TASK DIRECTIONS -> Report every line of the material that contains the string "Africa".

EXERCISE MATERIALS ->
==*==
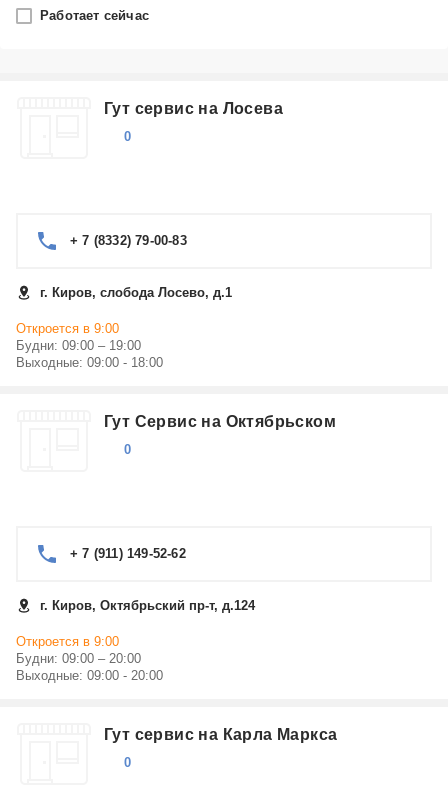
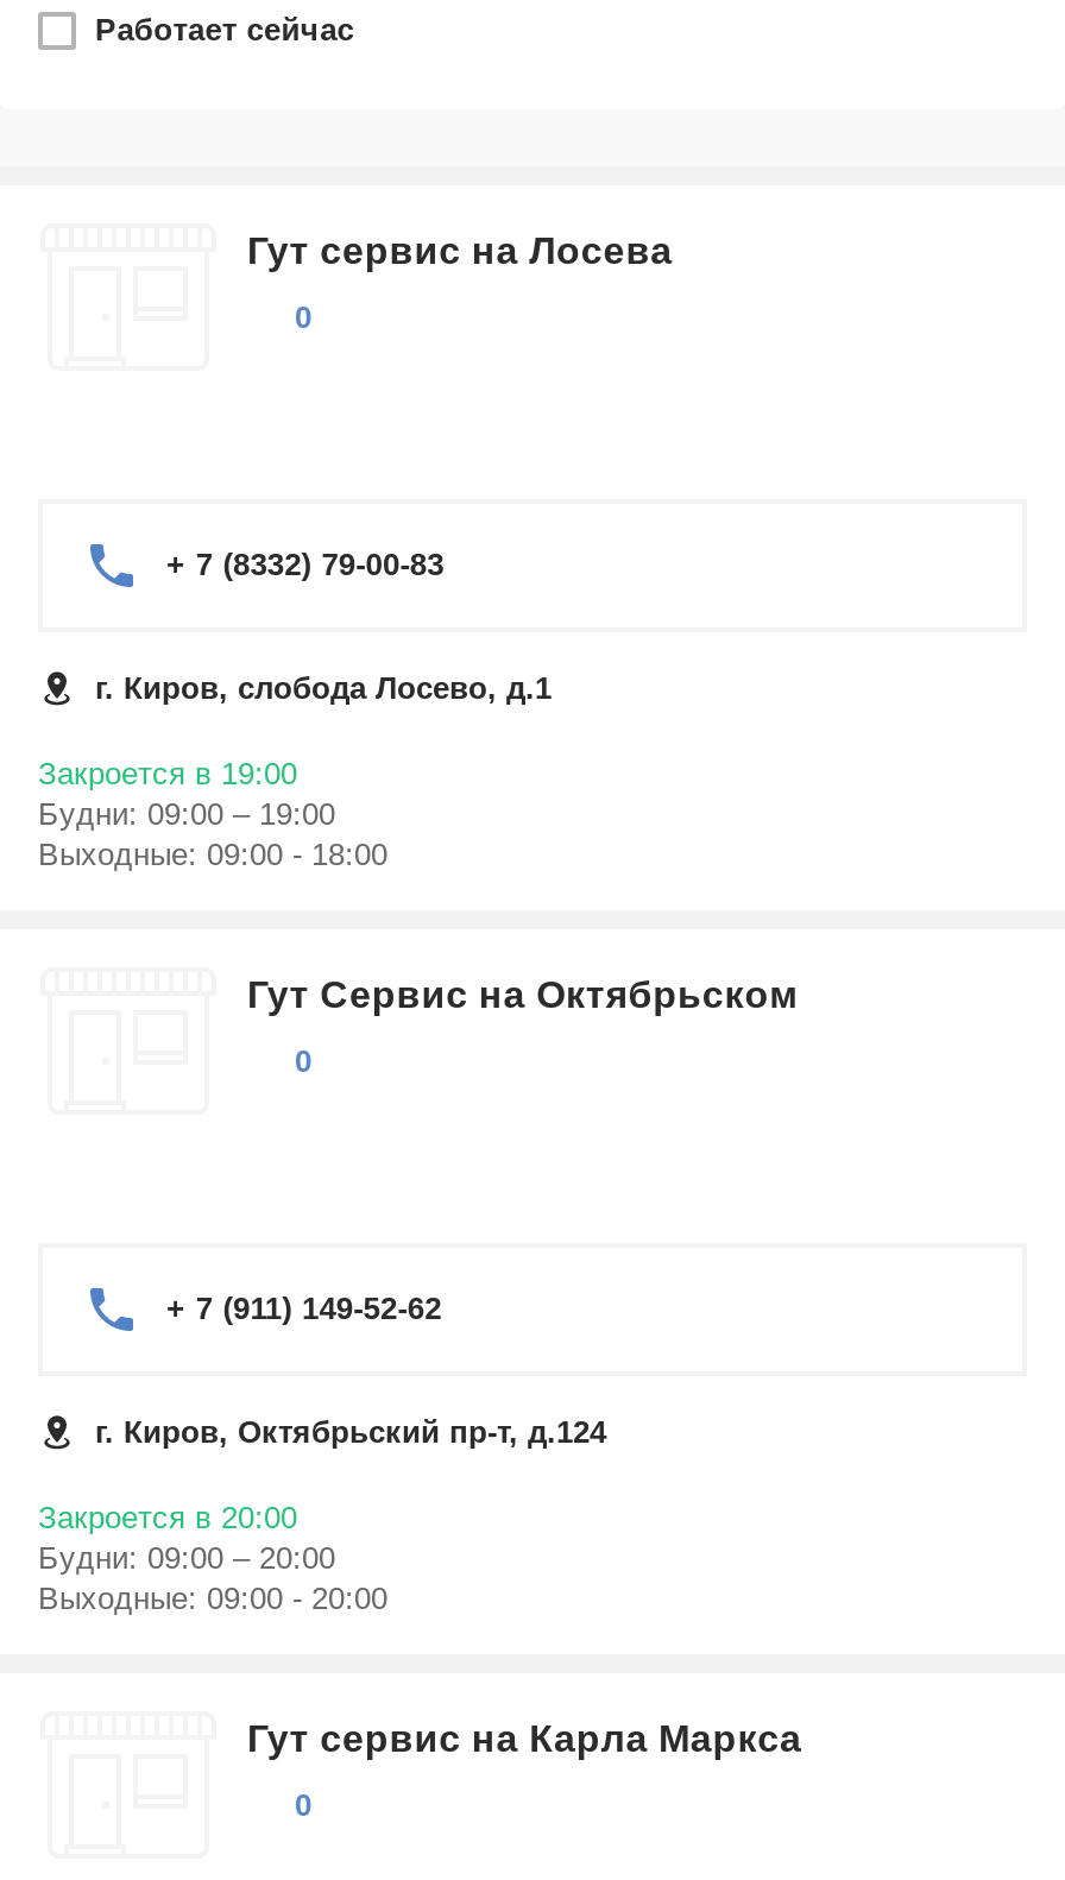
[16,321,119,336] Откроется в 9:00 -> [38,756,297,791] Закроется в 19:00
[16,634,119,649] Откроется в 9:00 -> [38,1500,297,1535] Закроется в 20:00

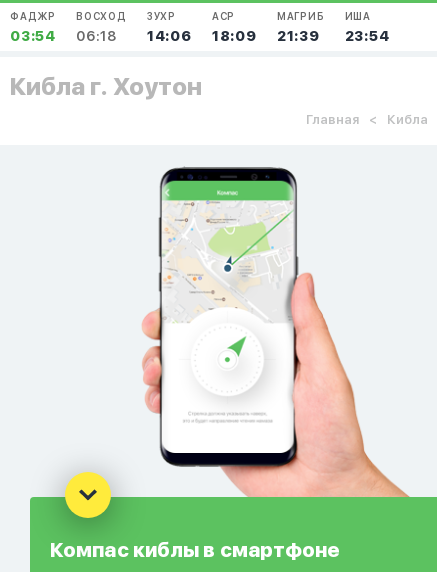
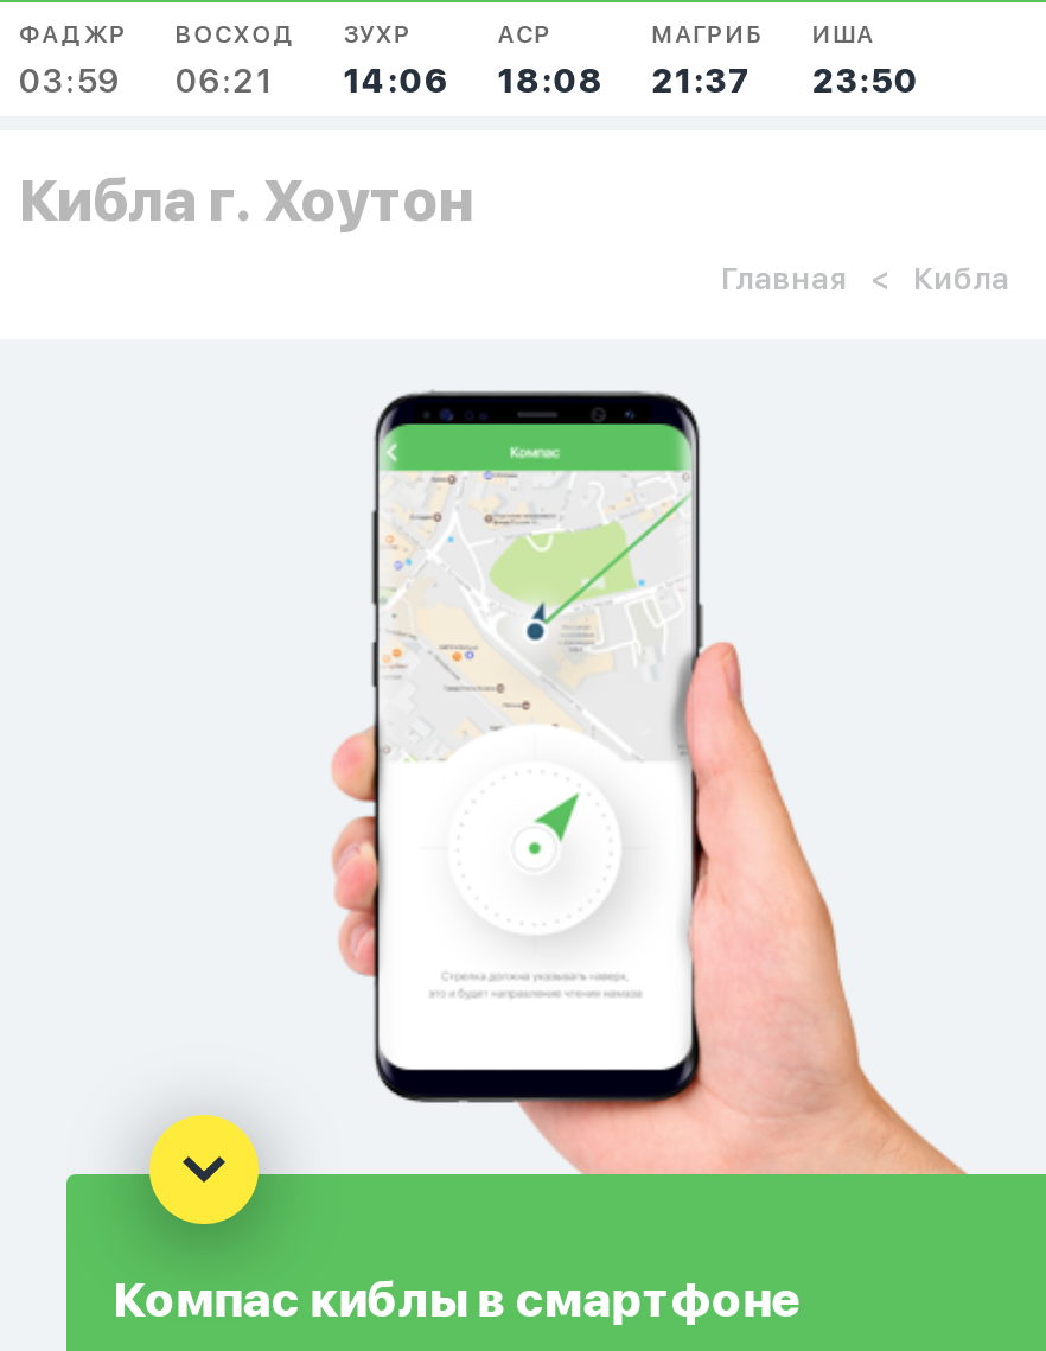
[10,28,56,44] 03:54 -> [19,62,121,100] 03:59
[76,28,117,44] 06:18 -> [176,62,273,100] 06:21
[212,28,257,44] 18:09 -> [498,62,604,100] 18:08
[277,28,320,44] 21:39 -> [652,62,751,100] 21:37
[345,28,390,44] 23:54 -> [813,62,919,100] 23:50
==*==
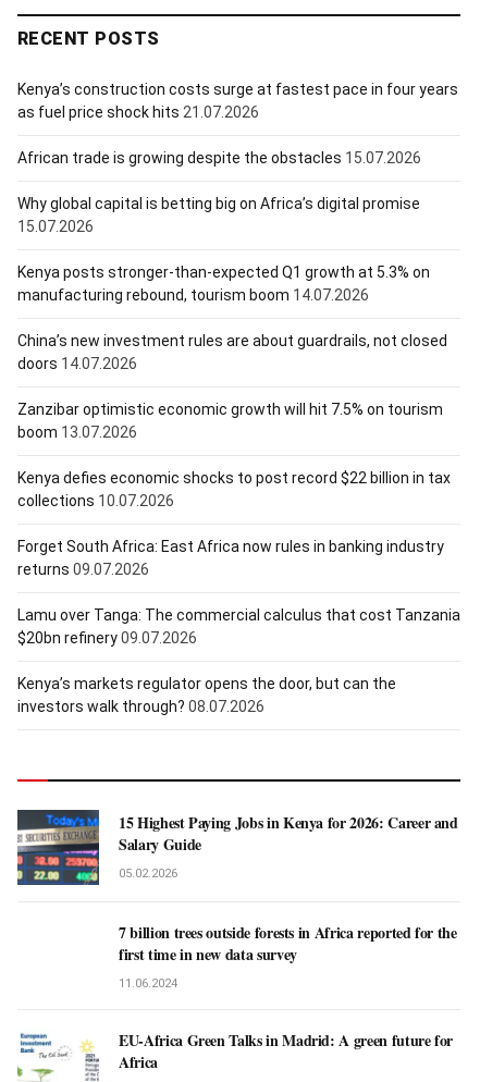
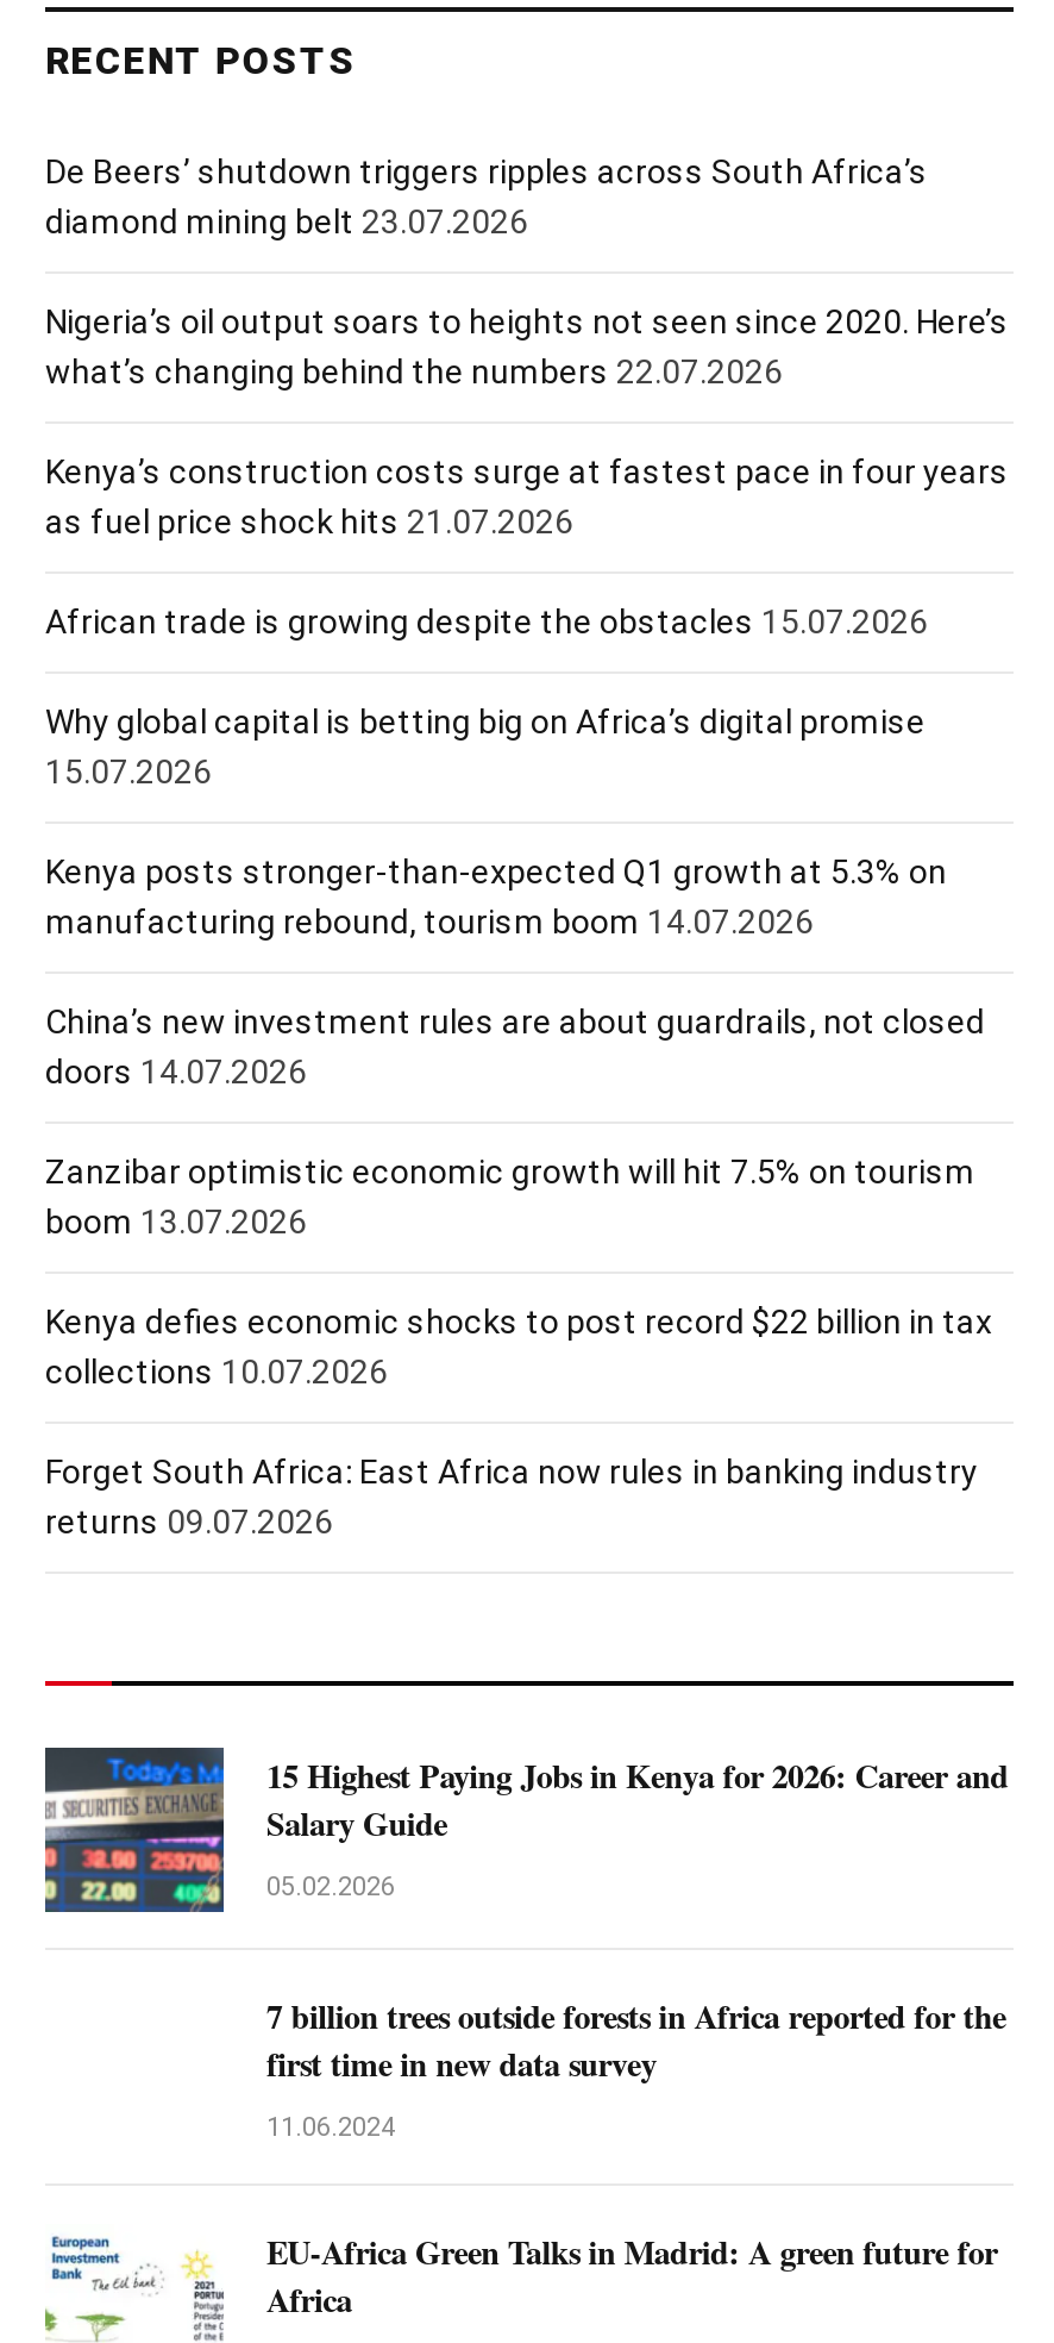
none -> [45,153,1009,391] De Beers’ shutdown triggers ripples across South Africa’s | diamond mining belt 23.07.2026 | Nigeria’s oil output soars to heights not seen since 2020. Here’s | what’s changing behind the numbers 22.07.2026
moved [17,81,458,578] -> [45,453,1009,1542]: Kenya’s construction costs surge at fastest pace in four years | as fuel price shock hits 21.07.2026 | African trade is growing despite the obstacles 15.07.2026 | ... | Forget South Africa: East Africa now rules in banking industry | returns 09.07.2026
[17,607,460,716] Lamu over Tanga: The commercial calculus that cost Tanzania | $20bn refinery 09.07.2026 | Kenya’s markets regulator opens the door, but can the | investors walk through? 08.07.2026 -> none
==*==
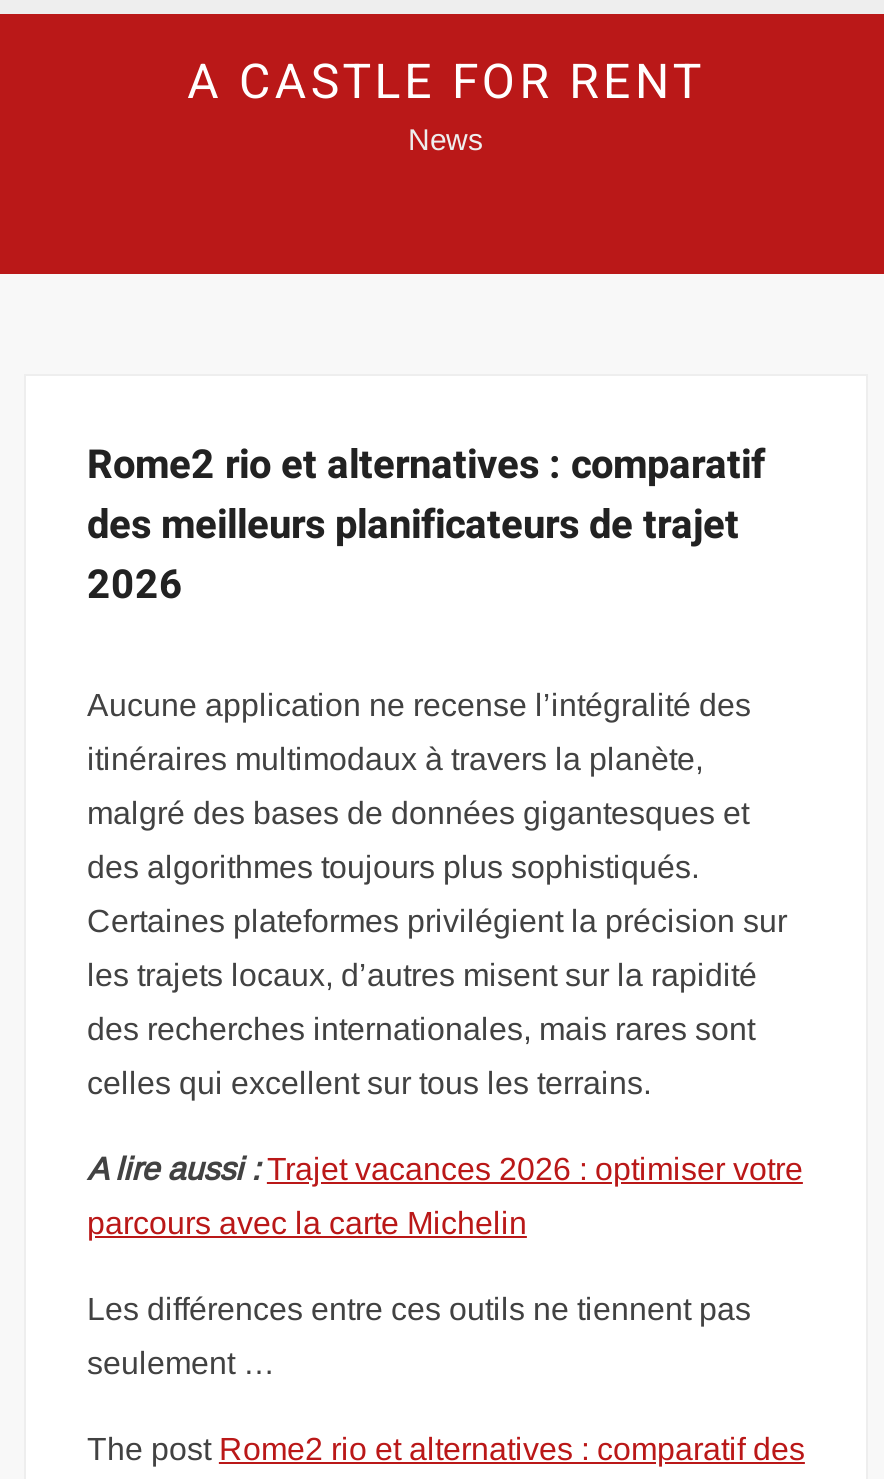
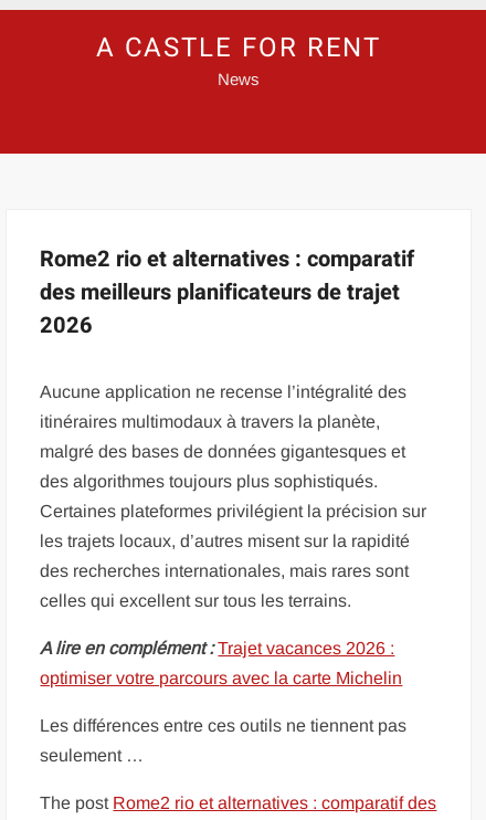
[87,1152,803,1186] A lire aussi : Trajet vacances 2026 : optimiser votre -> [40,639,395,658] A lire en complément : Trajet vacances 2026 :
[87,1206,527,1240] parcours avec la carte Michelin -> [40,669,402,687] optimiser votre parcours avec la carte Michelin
==*==
RESULT OF THE EXERCISE ->
none -> [45,153,1009,391] De Beers’ shutdown triggers ripples across South Africa’s | diamond mining belt 23.07.2026 | Nigeria’s oil output soars to heights not seen since 2020. Here’s | what’s changing behind the numbers 22.07.2026
moved [17,81,458,578] -> [45,453,1009,1542]: Kenya’s construction costs surge at fastest pace in four years | as fuel price shock hits 21.07.2026 | African trade is growing despite the obstacles 15.07.2026 | ... | Forget South Africa: East Africa now rules in banking industry | returns 09.07.2026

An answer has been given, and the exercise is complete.